Aesthetic Impropriety: Property Law and Postcolonial Style
Par Rose Casey. 2025
Across Africa, Asia, and the Americas, colonial Britain’s property laws are in the process of being transformed. Aesthetic Impropriety analyzes…
vanguard legal actions and literary innovations to reveal contemporary reforms to property law that are undoing law’s colonial legacies. Casey traces precise legal histories across distinct jurisdictions throughout the anglophone world, revealing the connection between land law and petroleum extraction in the Niger Delta, inheritance and divorce laws and gender inequality in India, intellectual property law and Indigenous dispossession in South Africa, and admiralty law and racialized non-personhood in the English Atlantic. In response to these manifold forms of dispossession, significant reforms are underway, including through common law suits, statutory reform, and proposed changes to legal doctrine.

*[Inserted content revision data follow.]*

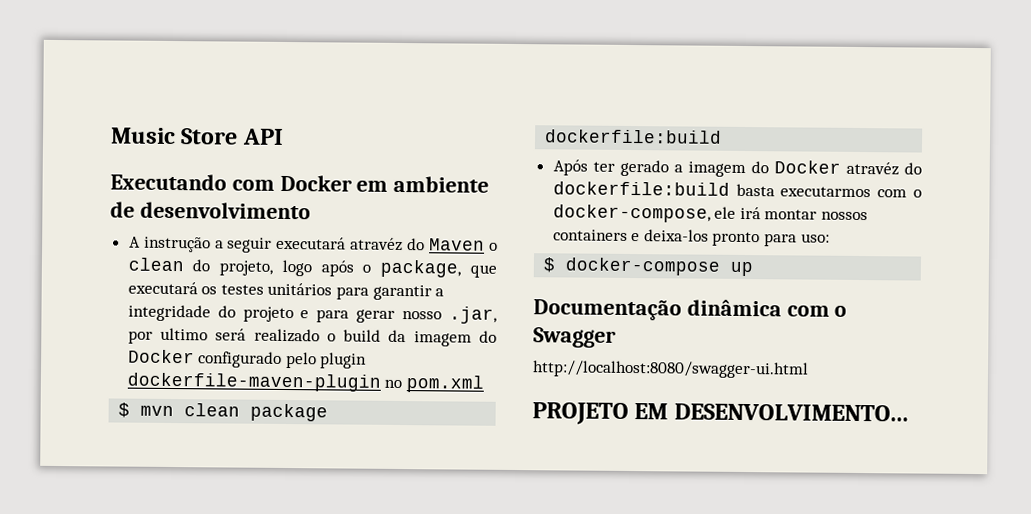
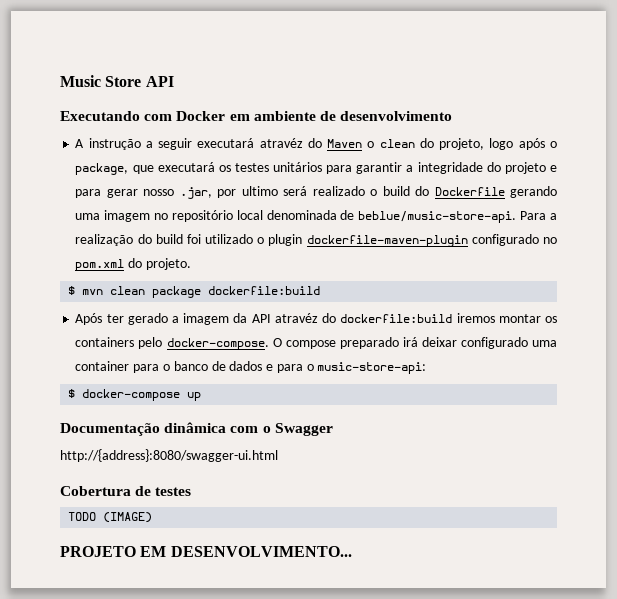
[388,329,497,347] [127,349,317,369] da imagem do Docker configurado pelo -> [415,186,557,198] [75,210,557,223] [75,234,265,246] do Dockerfile gerando uma imagem no repositório local denominada de beblue/music-store-api. Para a realização do build foi utilizado o
(381, 382) none -> [471,234,539,246] configurado
(484, 384) none -> [128,258,191,270] do projeto.
[750,160,841,174] do Docker -> [233,313,271,323] da API
[735,183,922,198] [552,204,869,223] [552,229,830,247] basta executarmos com o docker-compose, ele irá montar nossos containers e deixa-los pronto para uso: -> [456,313,557,323] [75,337,557,350] [75,361,427,374] iremos montar os containers pelo docker-compose. O compose preparado irá deixar configurado uma container para o banco de dados e para o music-store-api:
[532,360,809,379] http://localhost:8080/swagger-ui.html -> [60,449,278,462] [60,486,192,496] [68,512,153,523] http://{address}:8080/swagger-ui.html // Cobertura de testes // TODO (IMAGE)

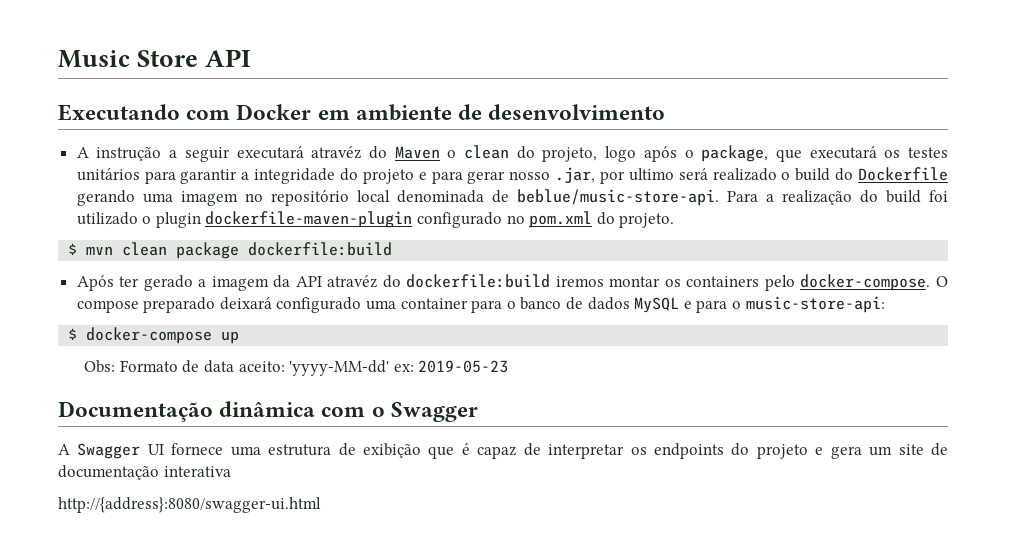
[402,337,457,347] irá deixar -> [219,297,272,310] deixará
(263, 366) none -> [634,297,680,313] MySQL
(202, 396) none -> [84,360,509,376] // Obs: Formato de data aceito: 'yyyy-MM-dd' ex: 2019-05-23
[60,449,278,462] [60,486,192,496] [68,512,153,523] [60,546,352,557] http://{address}:8080/swagger-ui.html // Cobertura de testes // TODO (IMAGE) // PROJETO EM DESENVOLVIMENTO... -> [58,443,949,459] [58,465,231,480] [58,497,321,513] A Swagger UI fornece uma estrutura de exibição que é capaz de interpretar os endpoints do projeto e gera um site de documentação interativa // http://{address}:8080/swagger-ui.html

Casey develops the concept of aesthetic impropriety to identify shared structures of thought across legal and literary venues. She shows that writers of poetry and prose are also transforming harmful property laws: in Nigeria, Ben Okri and Chigozie Obioma have articulated symbiotic ecological relationships that are also evidenced in recent actions against petroleum companies; in India, Arundhati Roy’s challenge to divorce laws has preempted similar attempts at reform in Parliament; in South Africa, Zoë Wicomb theorized protections for Indigenous modes of creative production nineteen years before they were signed into law; and in the Americas, M. NourbeSe Philip has proposed a novel method of achieving justice for the one hundred fifty enslaved people who were killed in the 1781 Zong massacre. Aesthetic Impropriety makes a convincing case for literature’s generative capacities and registers the enduring significance of the postcolonial as a necessary framework for understanding globalized inequality in the twenty-first century. By analyzing shared legal and aesthetic transformations, Aesthetic Impropriety argues that law and literature play vital roles in creating anticolonial world orders.